Handy weg – (k)ein Weltuntergang!

Schnell geht das Handy verloren, oder es wird gestohlen. Das ist ärgerlich, aber keine Tragödie, wenn der Besitzer vorgesorgt hat. Die wichtigsten Punkte.

Das Bild zeigt den Startbildschirm des Ortungsdienstes Samsung Dive.

Bildlegende: Gib dem Handy eine Chance Samsungdive kann das eigene Handy orten - nach Verlust oder Diebstahl. samsung

Der wichtigste vorweg: Die Bildschirmsperre sollte unbedingt aktiviert sein. Sie verhindert, dass eine Person auf das Gerät zugreift, die dazu nicht berechtigt ist. Das Handy sollte automatisch nach einigen Sekunden den Bildschirm sperren und nicht erst beim manuellen Drücken des Einschaltknopfs. Dann ist eine Benutzung des Geräts nur noch nach Eingabe eines Passwortes möglich.

Achtung: Smartphones neuer Generation bieten neben der Eingabe eines Zahlencodes auch die Möglichkeit, das Gerät durch Gesichtserkennung zu entsperren. Das ist zwar komfortabel, aber sehr unsicher, da potenzielle Angreifer diese Sperre sehr leicht aushebeln können (Beweis siehe Video).

Zusätzlich kann der Benutzer auch noch die SIM-Karte mit einem Passwort sperren. Das alleine verhindert aber noch nicht den Zugriff auf das Gerät, deshalb immer beides aktivieren: SIM-Karten-Sperre und Bildschirmsperre.

Regelmässige Backups machen

Heutige Handys sind riesige Datenspeicher, was viele Benutzer dazu verleitet, alle ihre Fotos, Videos und sonstige Daten darauf zu speichern – und nur darauf. Das rächt sich spätestens dann, wenn das Smartphone abhandenkommt. Deshalb sollten alle wichtigen Daten unbedingt regelmässig gesichert werden, mindestens einmal pro Woche.
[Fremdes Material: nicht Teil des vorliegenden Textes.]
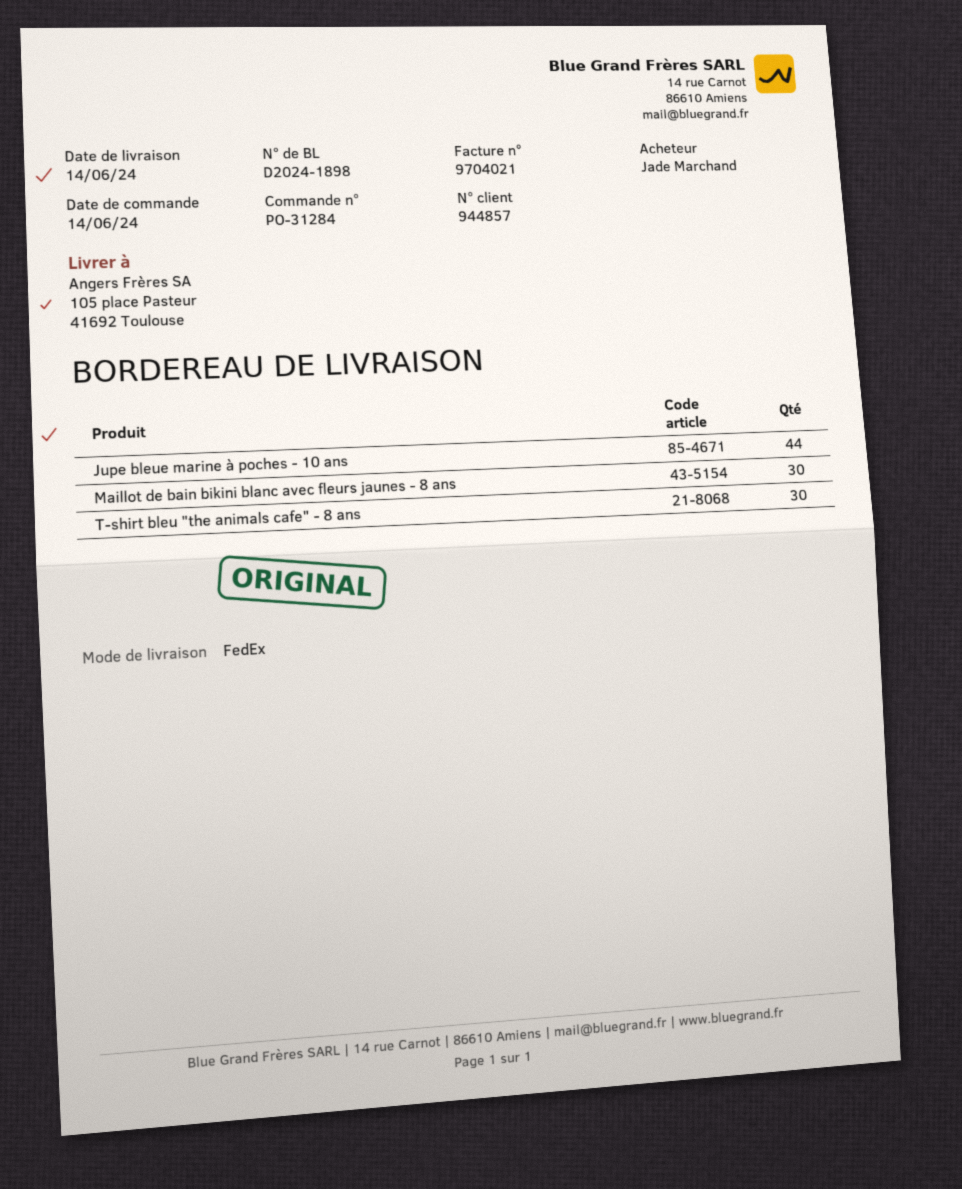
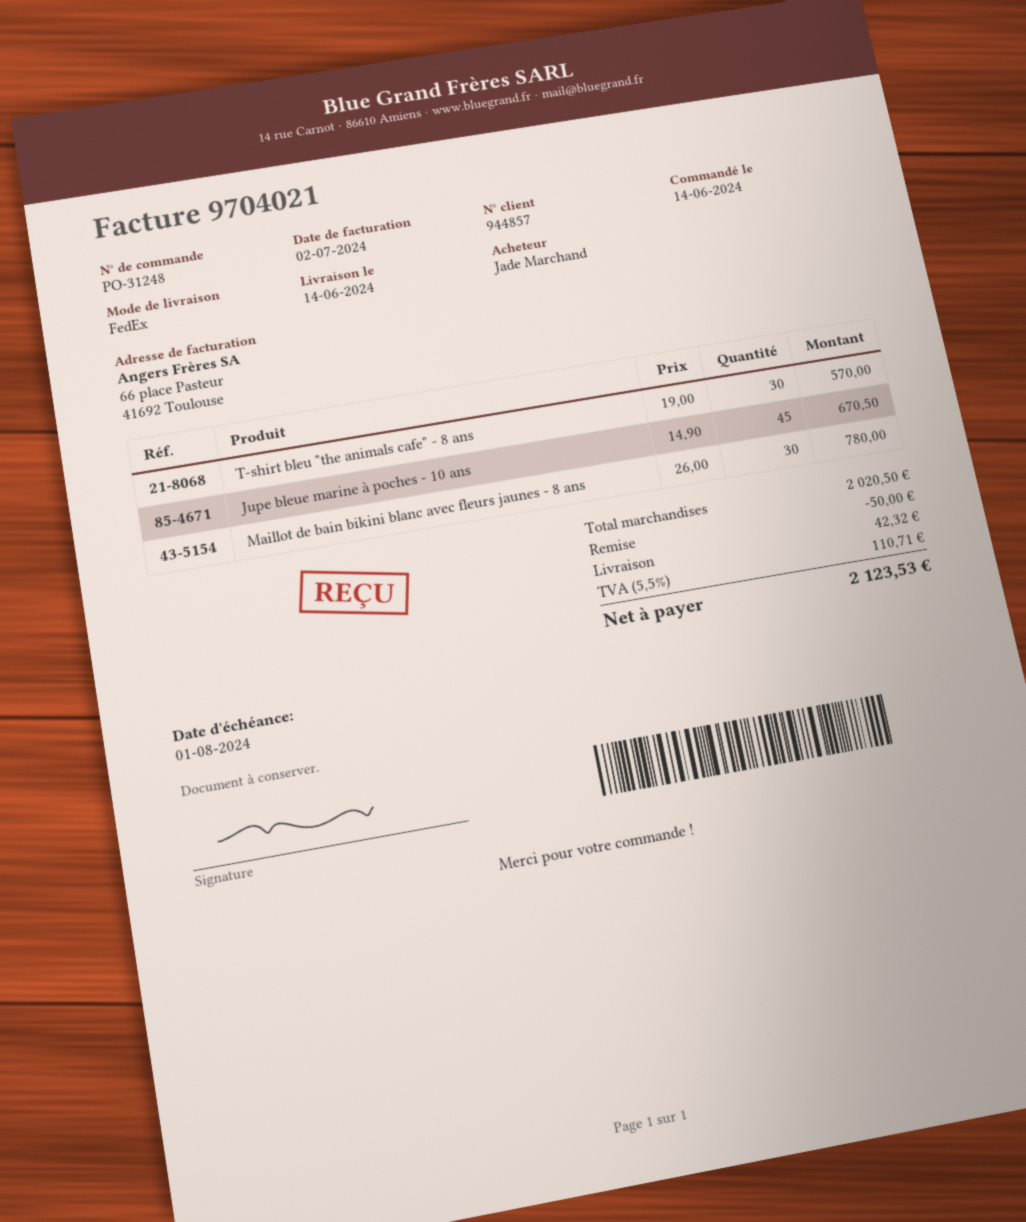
order number: PO-31284 -> PO-31248
Jupe bleue marine à poches - 10 ans: 44 -> 45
Dazu eignet sich der eigene PC genauso wie Speicherdienste wie Dropbox, Google Drive, iCloud oder Skydrive.

Das Smartphone mit einem Code sichern und regelmässige Backups: Wer diese beiden Vorsorgen trifft, kann es ruhiger angehen, wenn sein Gerät gestohlen wird oder er es verliert. Denn im Falle, dass das Handy nie mehr auftaucht, sind wenigstens die Daten noch vorhanden – und man kann mit grosser Gewissheit davon ausgehen, dass der Dieb nicht in den persönlichen Daten, Bildern, Videos, Kontakten und Emails auf dem Telefon herumschnüffeln kann.

Nach dem Verlust: Gerät orten

Dazu besteht die Möglichkeit, das Handy zu orten. Bei Samsung heisst der Handyfinder Dive. Sobald der Dieb die SIM-Karte wechselt, sendet Dive die neue Nummer an den Besitzer des Handys. Sogar nach dem SIM-Wechsel bleibt Dive aktiv; die App kann nur mit einem Code deaktiviert werden. Über die Samsung-Website lässt sich daher das Smartphone selbst nach einem SIM-Wechsel noch sperren, ein Infotext einblenden, dass dieses Handy gestohlen wurde - und man kann die Daten löschen. Zudem lässt sich das Handy im Idealfall bis auf ­etwa 10 Meter genau orten. Damit das funktioniert, muss Dive aber aktiviert sein, bevor das Handy abhandenkommt!

Dasselbe gilt für Smartphones von HTC und Apple. Beide haben einen vergleichbaren Dienst eingebaut, HTC Sense und bei Apple «Mein iPhone suchen».

Besser: Diebstahlschutz

Besser aber, es kommt gar nicht erst zum Diebstahl oder Verlust. Zomm ist eine virtuelle Handyleine, ein  Schlüsselanhänger, der über Bluetooth die Verbindung mit dem Handy aufrecht hält. Entfernt sich der Besitzer einige Meter vom Smartphone, gibt der Schlüsselanhänger einen Alarm: «Handy liegen gelassen». Umgekehrt geht der Alarm natürlich auch los, wenn sich das Smartphone vom Wachhund-Schlüsselanhänger «entfernt», also gestohlen wird.